* [The problem]:
Reproduce word for word the lines from the beginning of the entries to the line with "margin: 0 3px;", both included, but none of the pictures.
..............................
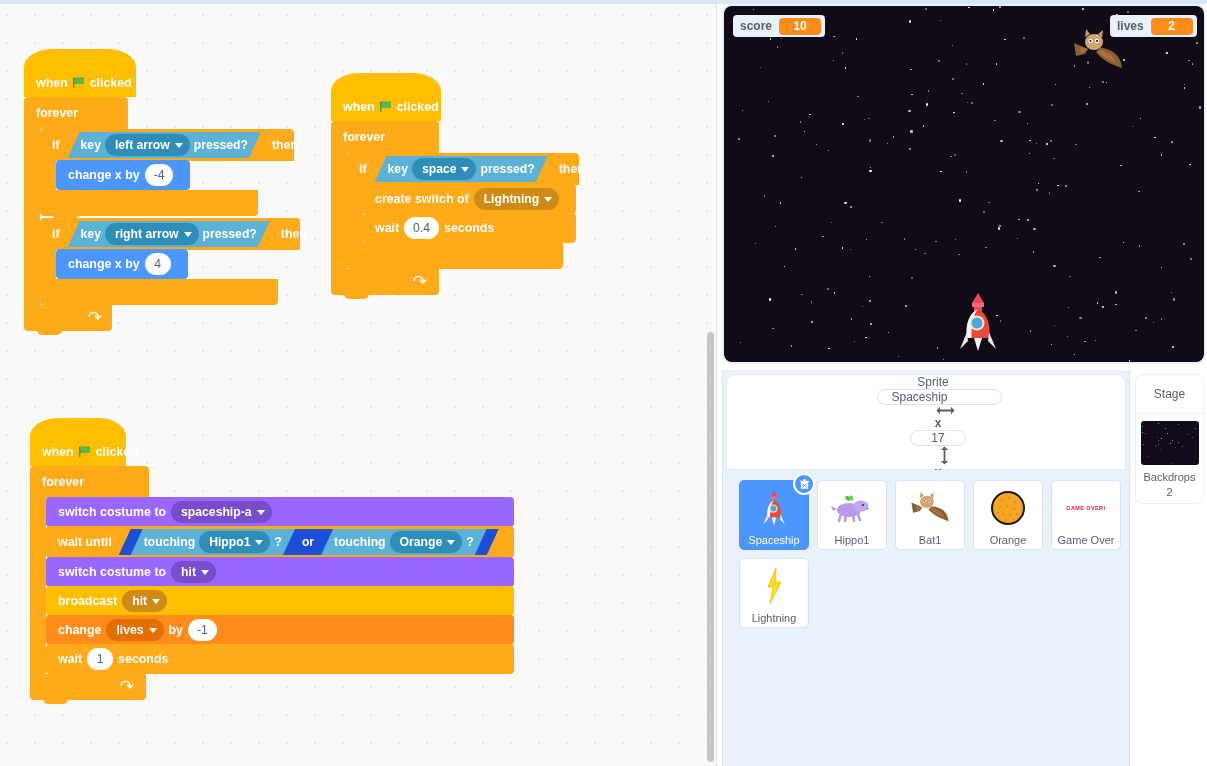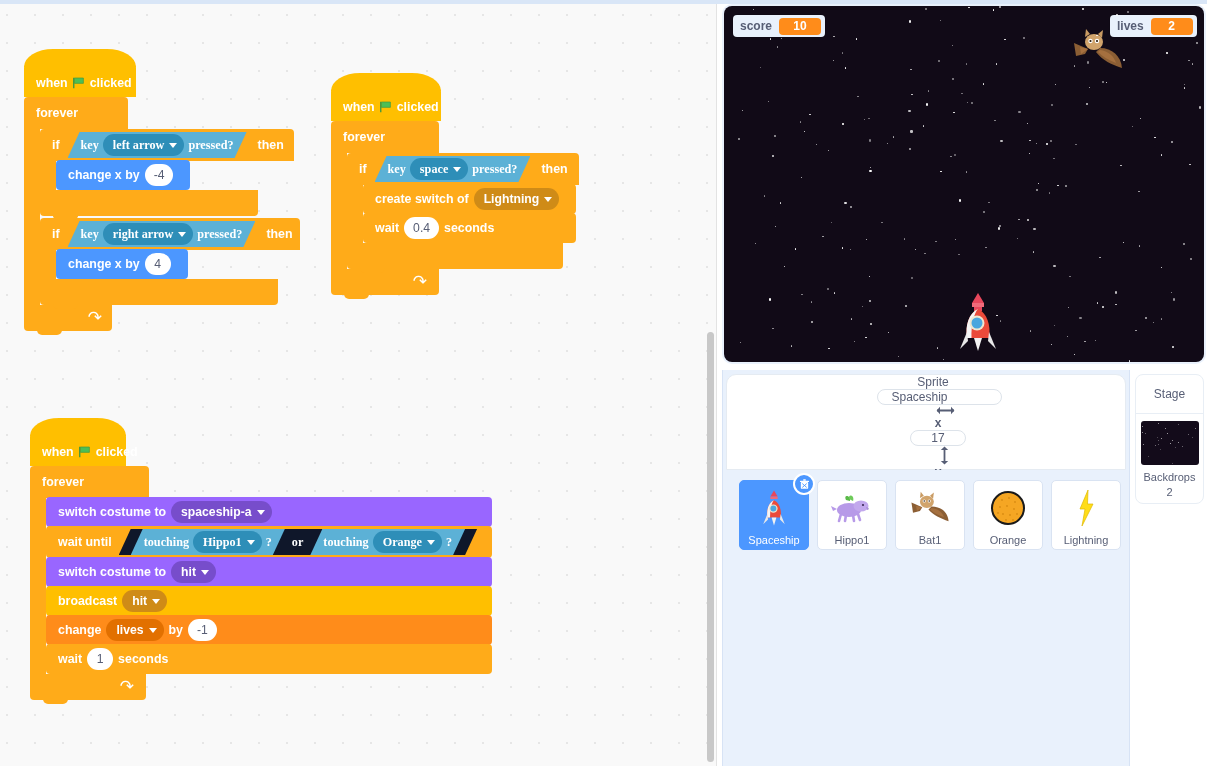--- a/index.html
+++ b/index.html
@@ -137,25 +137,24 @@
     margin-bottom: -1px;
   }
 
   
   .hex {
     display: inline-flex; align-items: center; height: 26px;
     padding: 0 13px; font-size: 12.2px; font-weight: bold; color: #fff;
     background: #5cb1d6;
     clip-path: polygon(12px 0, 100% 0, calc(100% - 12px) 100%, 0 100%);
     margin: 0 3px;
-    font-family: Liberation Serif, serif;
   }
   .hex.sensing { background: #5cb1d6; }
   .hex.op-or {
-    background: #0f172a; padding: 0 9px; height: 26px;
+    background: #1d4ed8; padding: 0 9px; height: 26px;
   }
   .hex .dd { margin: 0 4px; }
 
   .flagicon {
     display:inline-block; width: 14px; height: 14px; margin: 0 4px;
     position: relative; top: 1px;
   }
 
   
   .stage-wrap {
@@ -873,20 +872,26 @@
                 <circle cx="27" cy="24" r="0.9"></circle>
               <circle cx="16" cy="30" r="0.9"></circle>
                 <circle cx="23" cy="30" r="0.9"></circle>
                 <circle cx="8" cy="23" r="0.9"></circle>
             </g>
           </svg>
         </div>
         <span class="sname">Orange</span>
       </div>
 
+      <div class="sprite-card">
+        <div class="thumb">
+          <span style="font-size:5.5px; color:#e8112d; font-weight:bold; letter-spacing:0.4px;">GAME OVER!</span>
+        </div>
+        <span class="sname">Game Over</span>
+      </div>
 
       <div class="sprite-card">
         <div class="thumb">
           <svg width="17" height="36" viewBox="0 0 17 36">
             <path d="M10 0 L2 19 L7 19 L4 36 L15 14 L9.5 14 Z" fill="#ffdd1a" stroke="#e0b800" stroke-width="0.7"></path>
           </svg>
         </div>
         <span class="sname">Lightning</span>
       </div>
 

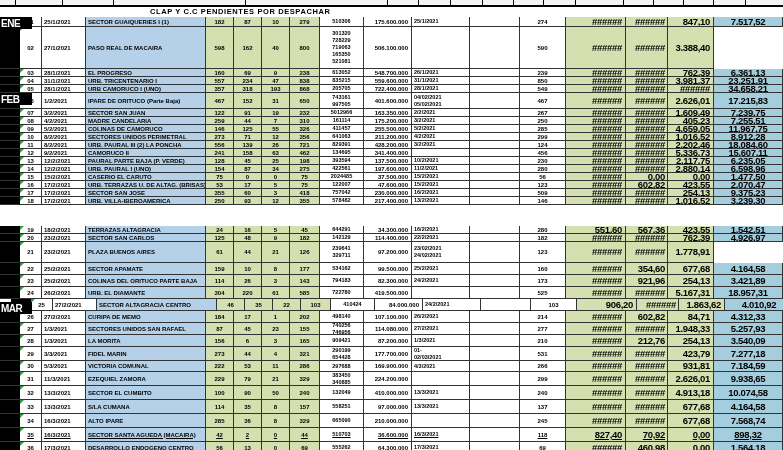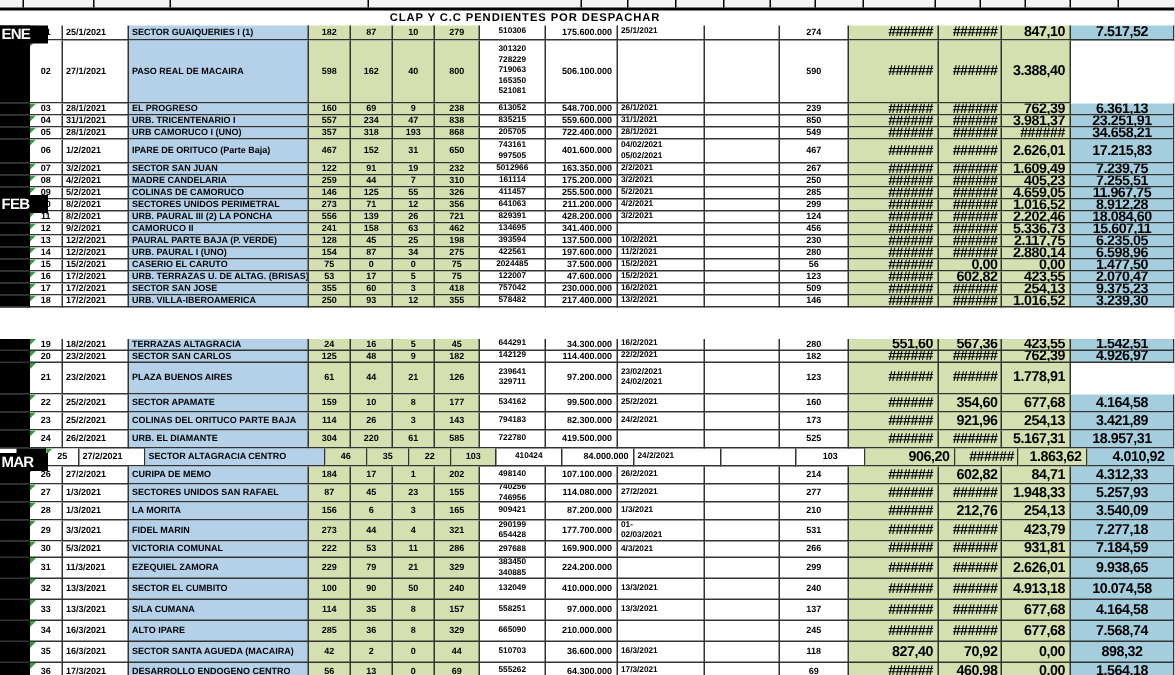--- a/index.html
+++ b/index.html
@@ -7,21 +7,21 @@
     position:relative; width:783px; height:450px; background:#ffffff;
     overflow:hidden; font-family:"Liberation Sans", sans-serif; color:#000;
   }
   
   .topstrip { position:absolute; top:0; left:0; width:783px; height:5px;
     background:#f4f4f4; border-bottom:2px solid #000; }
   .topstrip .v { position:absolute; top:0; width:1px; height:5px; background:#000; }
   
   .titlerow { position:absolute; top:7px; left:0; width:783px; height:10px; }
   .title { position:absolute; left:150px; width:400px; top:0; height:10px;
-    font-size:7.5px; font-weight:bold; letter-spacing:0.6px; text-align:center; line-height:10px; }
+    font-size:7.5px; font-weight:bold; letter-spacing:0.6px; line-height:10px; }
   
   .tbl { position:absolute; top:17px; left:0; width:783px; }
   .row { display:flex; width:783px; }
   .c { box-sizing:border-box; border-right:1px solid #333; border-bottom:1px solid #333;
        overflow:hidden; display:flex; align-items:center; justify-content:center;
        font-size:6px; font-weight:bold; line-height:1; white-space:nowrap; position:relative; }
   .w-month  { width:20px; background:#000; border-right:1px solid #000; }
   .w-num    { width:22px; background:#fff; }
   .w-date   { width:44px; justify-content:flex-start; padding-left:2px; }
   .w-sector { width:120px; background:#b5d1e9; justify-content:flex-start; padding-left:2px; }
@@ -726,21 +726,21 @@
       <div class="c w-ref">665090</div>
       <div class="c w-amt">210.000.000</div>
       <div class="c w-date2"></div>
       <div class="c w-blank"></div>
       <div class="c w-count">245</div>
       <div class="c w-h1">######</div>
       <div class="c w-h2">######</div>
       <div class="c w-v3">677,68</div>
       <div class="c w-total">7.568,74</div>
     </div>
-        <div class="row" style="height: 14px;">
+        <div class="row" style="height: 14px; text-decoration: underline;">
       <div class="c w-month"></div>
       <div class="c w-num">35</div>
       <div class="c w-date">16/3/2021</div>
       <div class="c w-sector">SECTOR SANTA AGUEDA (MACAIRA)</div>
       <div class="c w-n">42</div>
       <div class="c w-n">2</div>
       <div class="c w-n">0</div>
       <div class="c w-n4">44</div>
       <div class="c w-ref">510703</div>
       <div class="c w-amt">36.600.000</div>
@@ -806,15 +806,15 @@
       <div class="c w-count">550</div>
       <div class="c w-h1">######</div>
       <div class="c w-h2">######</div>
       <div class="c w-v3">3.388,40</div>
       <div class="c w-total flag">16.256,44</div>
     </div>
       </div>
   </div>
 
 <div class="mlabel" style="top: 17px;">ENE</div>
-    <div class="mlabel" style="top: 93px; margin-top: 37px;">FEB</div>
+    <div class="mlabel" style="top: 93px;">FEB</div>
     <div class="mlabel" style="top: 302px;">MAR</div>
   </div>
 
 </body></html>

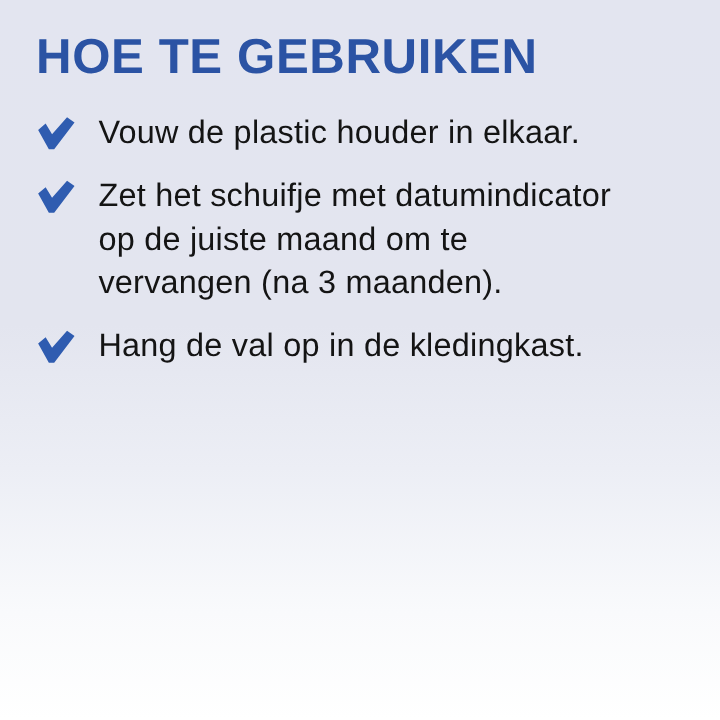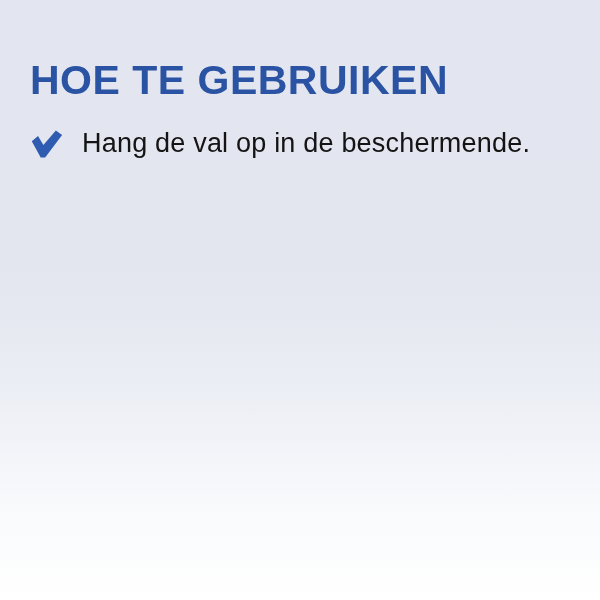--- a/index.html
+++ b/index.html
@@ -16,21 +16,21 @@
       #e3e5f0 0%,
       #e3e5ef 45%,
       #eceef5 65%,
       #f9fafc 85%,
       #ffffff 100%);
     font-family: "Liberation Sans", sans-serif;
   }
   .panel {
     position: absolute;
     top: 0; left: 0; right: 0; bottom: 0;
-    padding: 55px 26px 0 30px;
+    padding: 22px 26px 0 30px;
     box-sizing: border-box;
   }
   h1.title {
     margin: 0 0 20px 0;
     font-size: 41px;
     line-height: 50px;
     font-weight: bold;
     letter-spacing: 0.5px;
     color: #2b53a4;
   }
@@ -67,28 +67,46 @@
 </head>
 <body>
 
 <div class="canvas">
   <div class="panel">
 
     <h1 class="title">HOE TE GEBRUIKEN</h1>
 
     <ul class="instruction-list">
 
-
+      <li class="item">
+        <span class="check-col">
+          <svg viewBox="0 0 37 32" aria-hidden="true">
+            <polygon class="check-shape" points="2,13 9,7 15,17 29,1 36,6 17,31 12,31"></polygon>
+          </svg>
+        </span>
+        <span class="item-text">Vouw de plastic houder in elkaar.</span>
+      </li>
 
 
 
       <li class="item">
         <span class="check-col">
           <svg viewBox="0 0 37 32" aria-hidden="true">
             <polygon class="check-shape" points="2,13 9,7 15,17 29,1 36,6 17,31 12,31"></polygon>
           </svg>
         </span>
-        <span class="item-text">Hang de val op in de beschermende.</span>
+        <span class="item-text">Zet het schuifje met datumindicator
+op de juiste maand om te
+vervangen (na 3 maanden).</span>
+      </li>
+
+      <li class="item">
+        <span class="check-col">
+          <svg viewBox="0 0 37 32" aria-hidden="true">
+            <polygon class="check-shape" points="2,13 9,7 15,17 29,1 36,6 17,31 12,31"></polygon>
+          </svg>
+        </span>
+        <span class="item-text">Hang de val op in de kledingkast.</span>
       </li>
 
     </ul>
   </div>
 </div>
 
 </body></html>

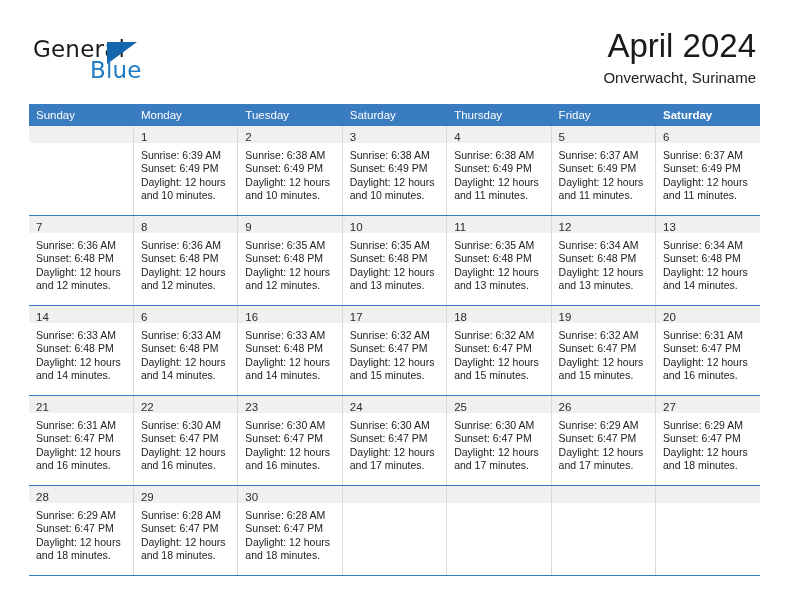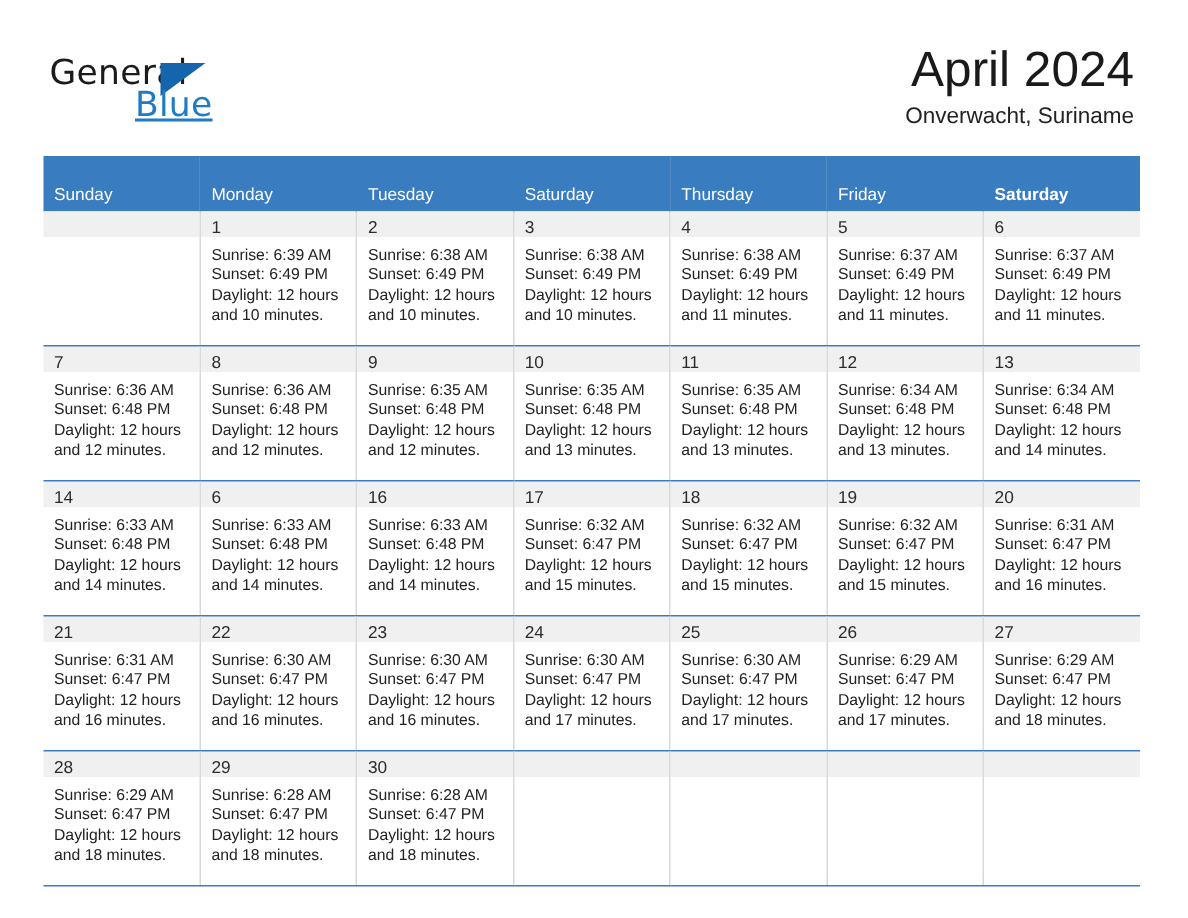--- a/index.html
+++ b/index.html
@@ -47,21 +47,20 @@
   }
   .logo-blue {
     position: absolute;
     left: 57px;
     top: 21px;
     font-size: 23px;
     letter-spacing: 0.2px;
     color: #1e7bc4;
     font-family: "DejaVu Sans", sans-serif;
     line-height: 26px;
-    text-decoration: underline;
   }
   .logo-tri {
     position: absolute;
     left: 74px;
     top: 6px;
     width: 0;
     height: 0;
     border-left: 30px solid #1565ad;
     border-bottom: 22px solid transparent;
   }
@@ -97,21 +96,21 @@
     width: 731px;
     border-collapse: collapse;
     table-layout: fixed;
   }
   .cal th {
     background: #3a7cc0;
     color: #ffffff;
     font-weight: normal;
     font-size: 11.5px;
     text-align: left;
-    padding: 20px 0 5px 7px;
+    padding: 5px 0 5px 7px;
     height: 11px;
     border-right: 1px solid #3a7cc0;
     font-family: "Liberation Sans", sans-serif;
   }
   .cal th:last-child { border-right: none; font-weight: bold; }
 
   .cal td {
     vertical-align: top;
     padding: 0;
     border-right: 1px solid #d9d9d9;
..............................
* [Final answer]:
--- a/index.html
+++ b/index.html
@@ -137,25 +137,24 @@
     margin-bottom: -1px;
   }
 
   
   .hex {
     display: inline-flex; align-items: center; height: 26px;
     padding: 0 13px; font-size: 12.2px; font-weight: bold; color: #fff;
     background: #5cb1d6;
     clip-path: polygon(12px 0, 100% 0, calc(100% - 12px) 100%, 0 100%);
     margin: 0 3px;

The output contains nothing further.